Бес развернул фотографии веером, вгляделся.
— Да, не Мона Лиза. Но что-то в ней есть. Неудержимо привлекательное, — согласился он. — Но дело ведь не в этом. Кстати, я помню те времена. Тогда требования к внешности были несколько иными. Это уже потом ваша Мухина со своей скульптурой «Рабочий и колхозница» испортила мужчинам вкус. А до того в моде были девушки миниатюрные, стройненькие. А эта твоя как бы великовата.
— Можно подумать, что только миниатюрные замуж выходили, детей рожали, — фыркнул Психолог. — И почему Мухина? А как же Некрасов? Слона на скаку остановит, горящую избу снесет… Стройненькая и миниатюрная как-то не вписывается.
— Слонов, к твоему сведению, несколько в иных социальных кругах останавливали, — нравоучительно сообщил Бес. — А тут — девушка из приличной интеллигентной семьи. Она и избу-то крестьянскую наверняка только на картинке в книжке видела. И мужчины в ее окружении были соответствующие. Наверняка она им казалась нескладной и слишком… хм… габаритной.
— Между прочим, ее сестра, которая считалась красавицей, еще повыше, чем она сама, — заметил психолог. — Так что насчет миниатюрности можно поспорить.
— У сестры черты лица помягче, — сказал Бес, пощелкивая когтем по фотографии. — Вот ее можно легко представить замужней дамой определенного круга. А твоя протеже… не тянет, я бы сказал, не тянет.
— Да ну? — Психолог внезапно рассердился, схватил книгу, резко зашелестел страницами. — А что скажешь на воспоминания современников? Не тех, кто знал ее уже знаменитой и старой, а тех, кто видел ее молодой.
— Ну и что они там видели? — Бес скучающе зевнул, прикрыв дипломатично зубастую пасть ладошкой.
— А вот! — Психолог звонко хлопнул по раскрытой книге. — «Очаровательная жгучая брюнетка, одета роскошно и ярко, тонкая фигурка утопает в кринолине и волнах декольтированного платья. Она напоминает маленькую сверкающую колибри…» Ты понял? Маленькая сверкающая колибри! А ты говоришь — габариты не те…
— Да ведь это писал какой-то провинциальный театральный критик в те времена, когда твоя протеже начинала свою театральную карьеру. А что взять с провинции? Их дело — реклама. А уж насколько она соответствует действительности… — Бес пренебрежительно отмахнулся, будто гонял назойливую муху.

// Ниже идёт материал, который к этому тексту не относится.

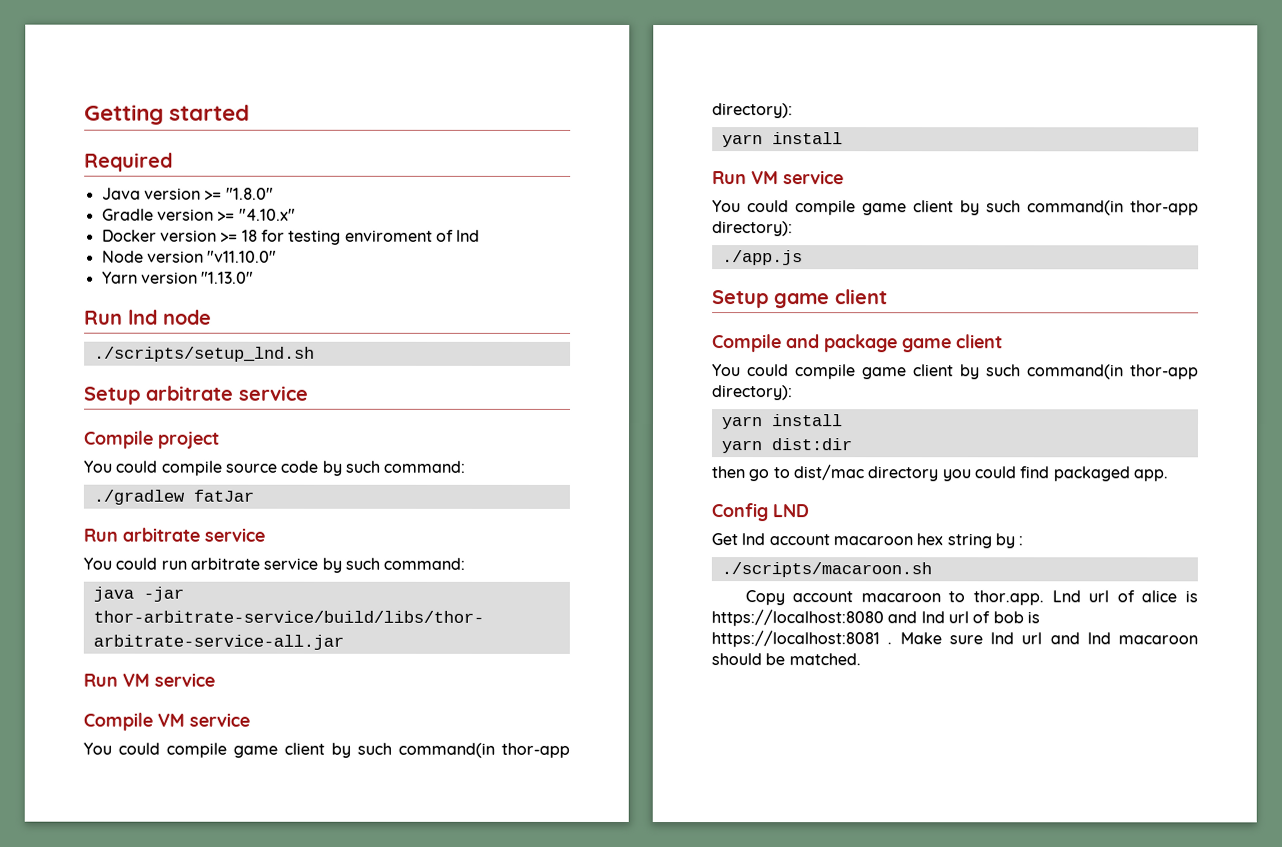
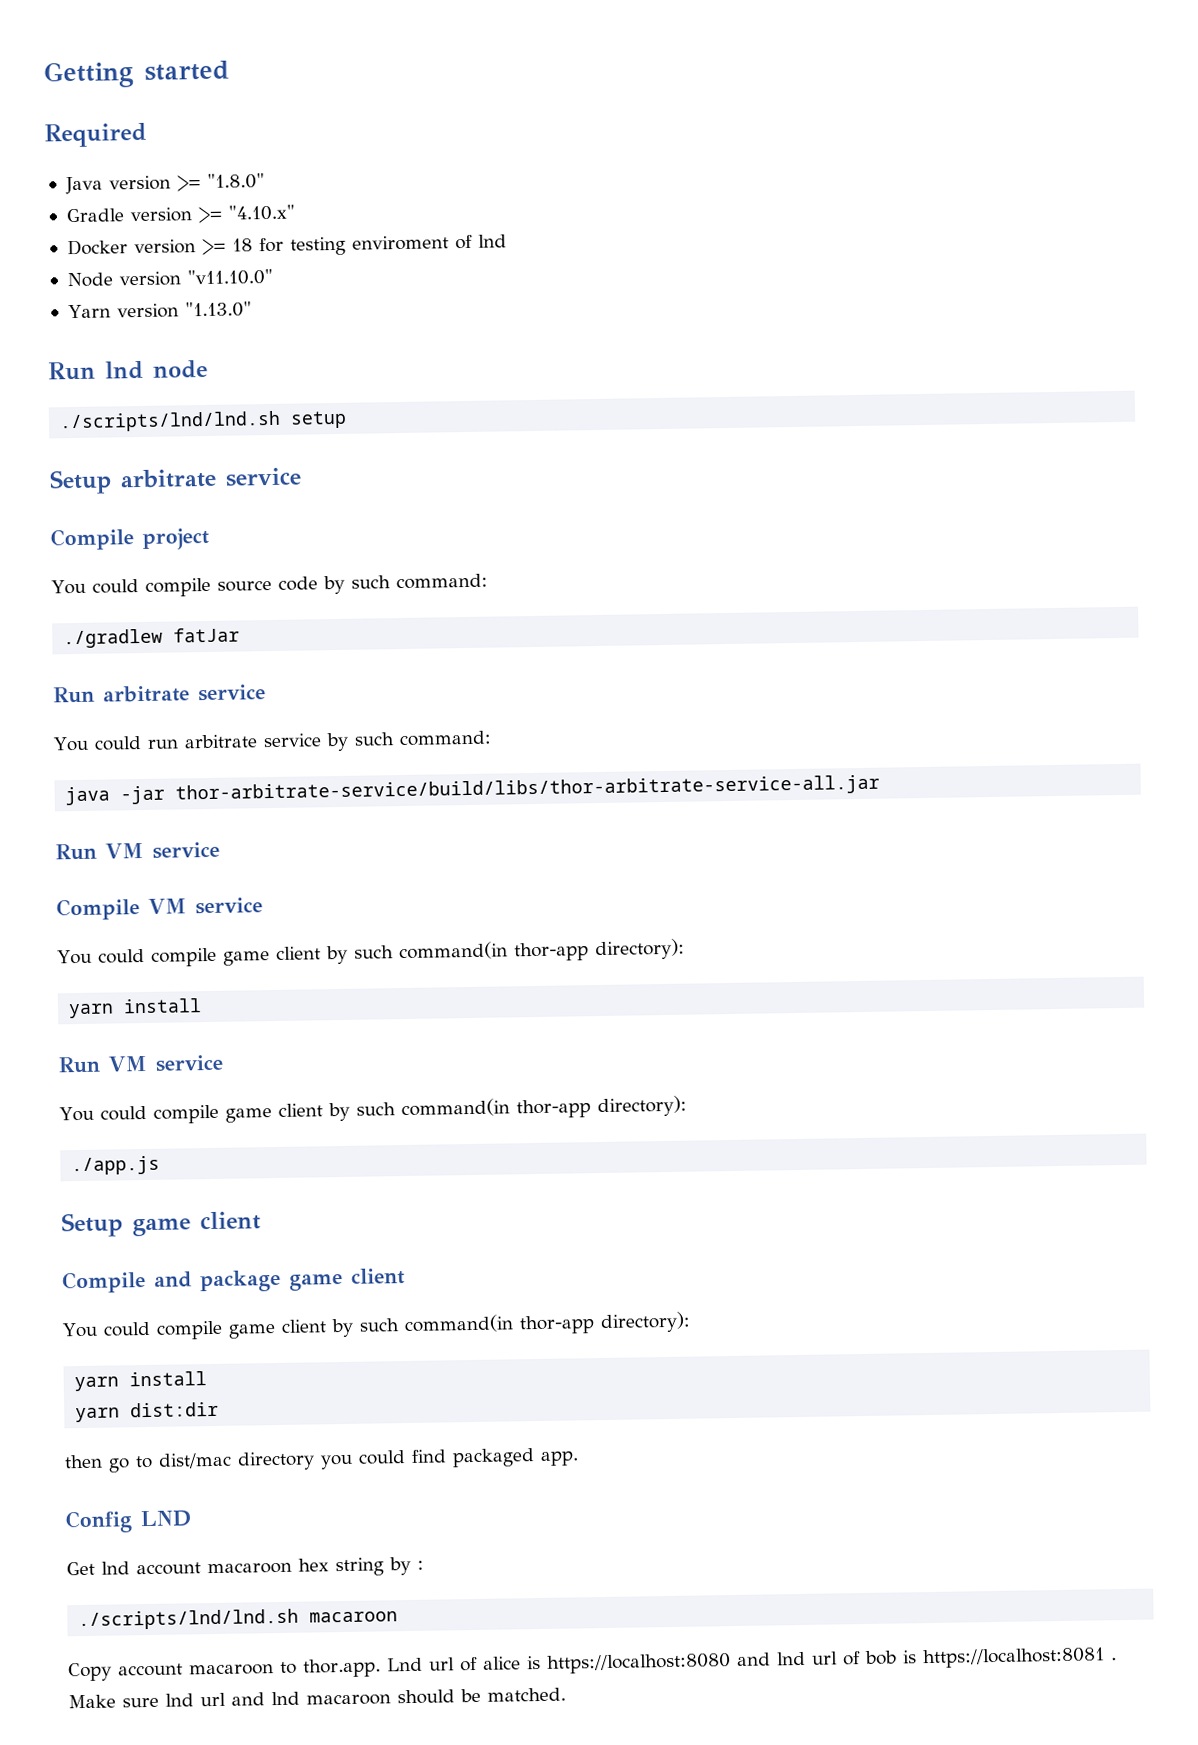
[93,346,315,362] ./scripts/setup_lnd.sh -> [59,410,348,433] ./scripts/lnd/lnd.sh setup
[720,562,932,578] ./scripts/macaroon.sh -> [78,1608,399,1631] ./scripts/lnd/lnd.sh macaroon

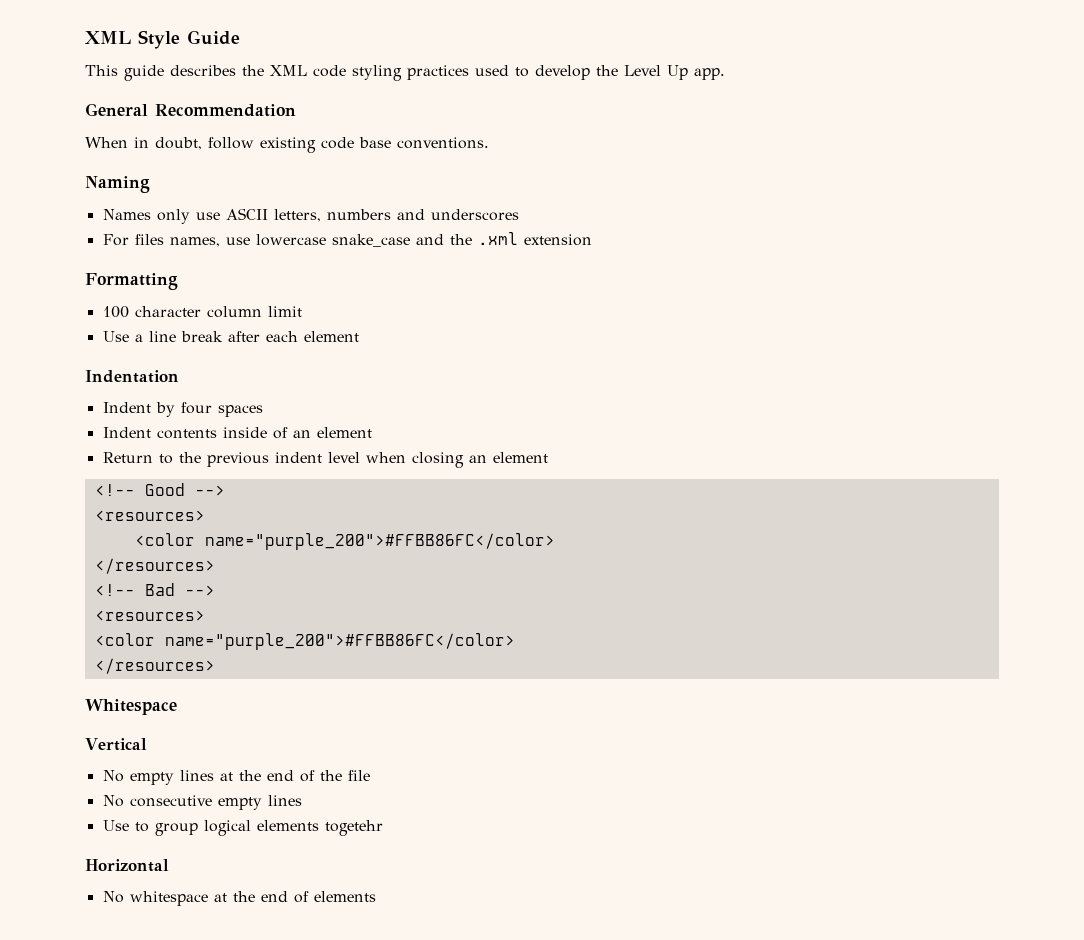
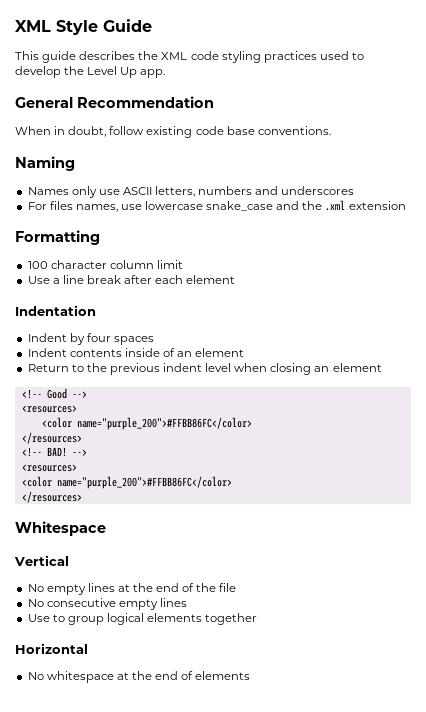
[144,583,175,596] Bad -> [46,447,67,457] BAD!
[324,820,383,836] togetehr -> [205,613,258,625] together

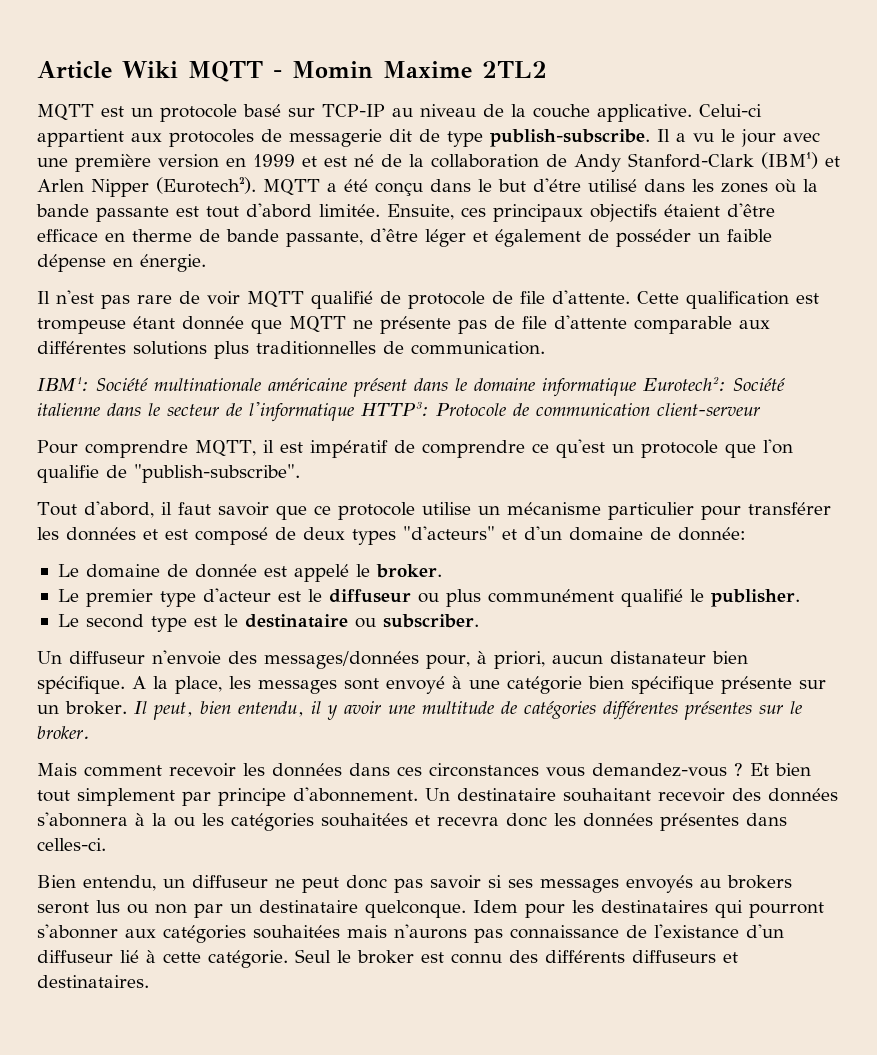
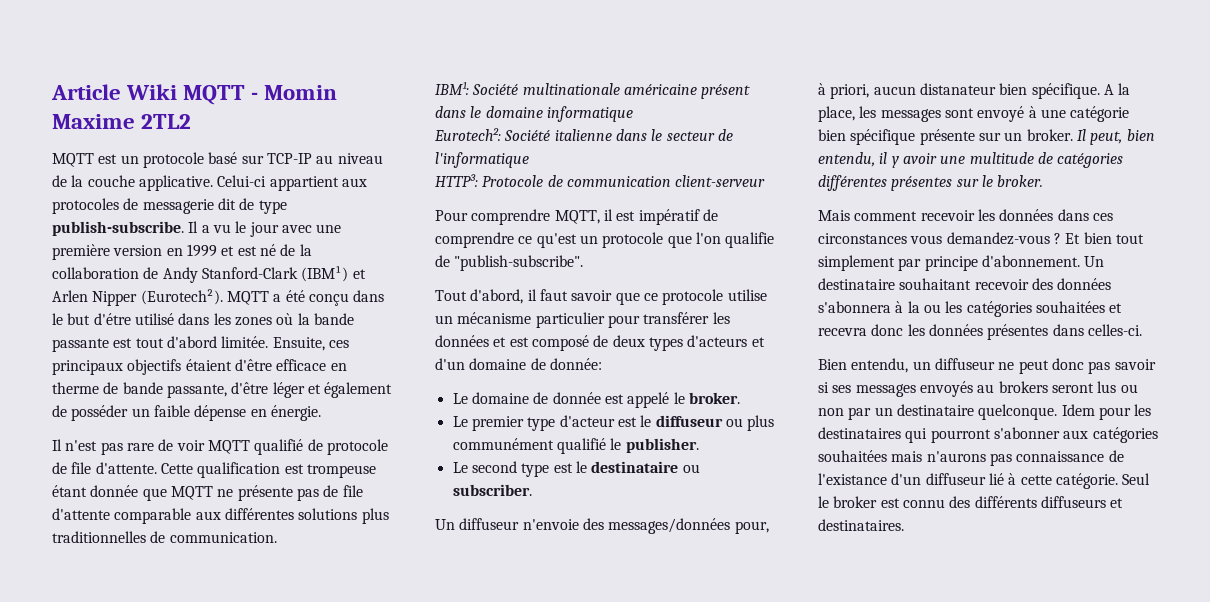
(636, 387) none -> (633, 114) //
(354, 412) none -> (529, 160) //
[403,526,495,540] "d'acteurs" -> [687,335,748,347] d'acteurs

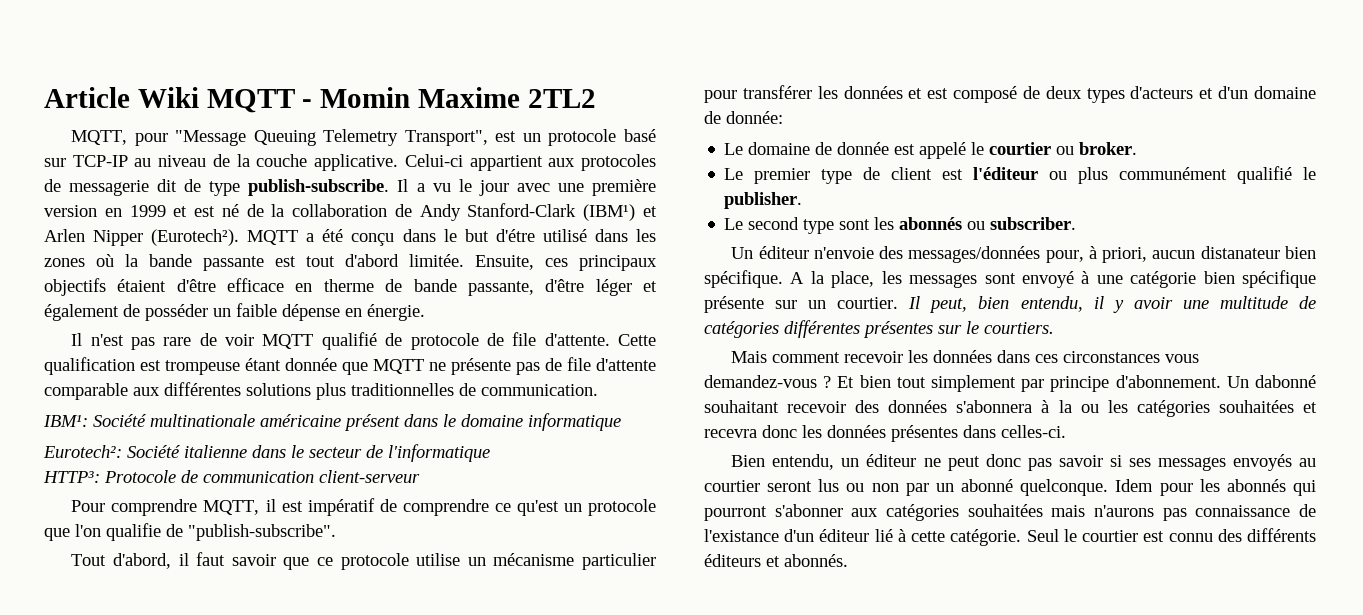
[52,153,94,167] MQTT -> [71,129,488,146] MQTT, pour "Message Queuing Telemetry Transport",
(685, 398) none -> [989,142,1075,155] courtier ou
[559,415,723,427] d'acteur est le diffuseur -> [863,167,1039,180] de client est l'éditeur
[553,461,679,473] est le destinataire -> [839,217,963,230] sont les abonnés
[459,518,520,530] diffuseur -> [758,246,809,259] éditeur
[1026,129,1073,141] broker. -> [837,297,899,309] courtier.
[997,175,1044,187] broker. -> [984,322,1054,334] courtiers.
[818,278,895,290] destinataire -> [1255,375,1316,388] dabonné
[934,358,995,370] diffuseur -> [866,454,917,467] éditeur
[998,381,1048,393] brokers -> [704,480,760,492] courtier
[896,404,974,416] destinataire -> [961,479,1014,492] abonné
[818,427,901,439] destinataires -> [1226,479,1286,492] abonnés
[925,473,986,485] diffuseur -> [819,529,870,542] éditeur
[833,496,878,508] broker -> [1082,530,1139,542] courtier
[1040,496,1124,508] [818,519,904,531] diffuseurs et destinataires. -> [704,554,848,567] éditeurs et abonnés.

— Реклама рекламой, но ведь в первом ее театральном контракте русским по белому указано амплуа. Угадай какое! — Психолог торжествующе потряс книгой. — Героиня-кокетт! Понимаешь ты это, чудак? Героиня-кокетт! Не инженю, не характерные роли… а — героиня-кокетт!
— Можно подумать, что если ты повторишь это четыре раза, она станет писаной красавицей, — засмеялся Бес. — Напомню, что это — провинциальный театр. Может, у них не хватало молоденьких актрис. А все молоденькие девушки милы в определенных обстоятельствах, — Бес плотоядно ухмыльнулся, мелькнул раздвоенный кончик алого языка.
— Ладно, провинциальный критик, провинциальный театр… Но ведь есть и другие свидетельства, — упрямо сказал Психолог. — Да, ее не считают классической красавицей, и вряд ли с нее кто-нибудь стал писать Венеру Милосскую. Но ее называют интересной, отмечают, что глаза были необычайной красоты… Да ведь она гораздо красивее многих, кого признавали красавицами! Вот, к примеру, воспоминания Нины Сухоцкой… Уж ее-то ты не будешь обвинять в пристрастности как критика. Актриса Камерного театра, племянница Алисы Коонен… Какой ей интерес рекламировать восторженную провинциалку? Тем более, что воспоминания Сухоцкой относятся к тому времени, когда Раневская еще не выходила на сцену. Евпатория, 1910 год, то есть Раневской в то время 16 лет. Она тогда только что не молилась на Коонен, бегала за ней, как собачонка. Не удивительно, что запомнилась Сухоцкой. Не так уж часто дочери нефтепромышленников делают из актрис кумиров.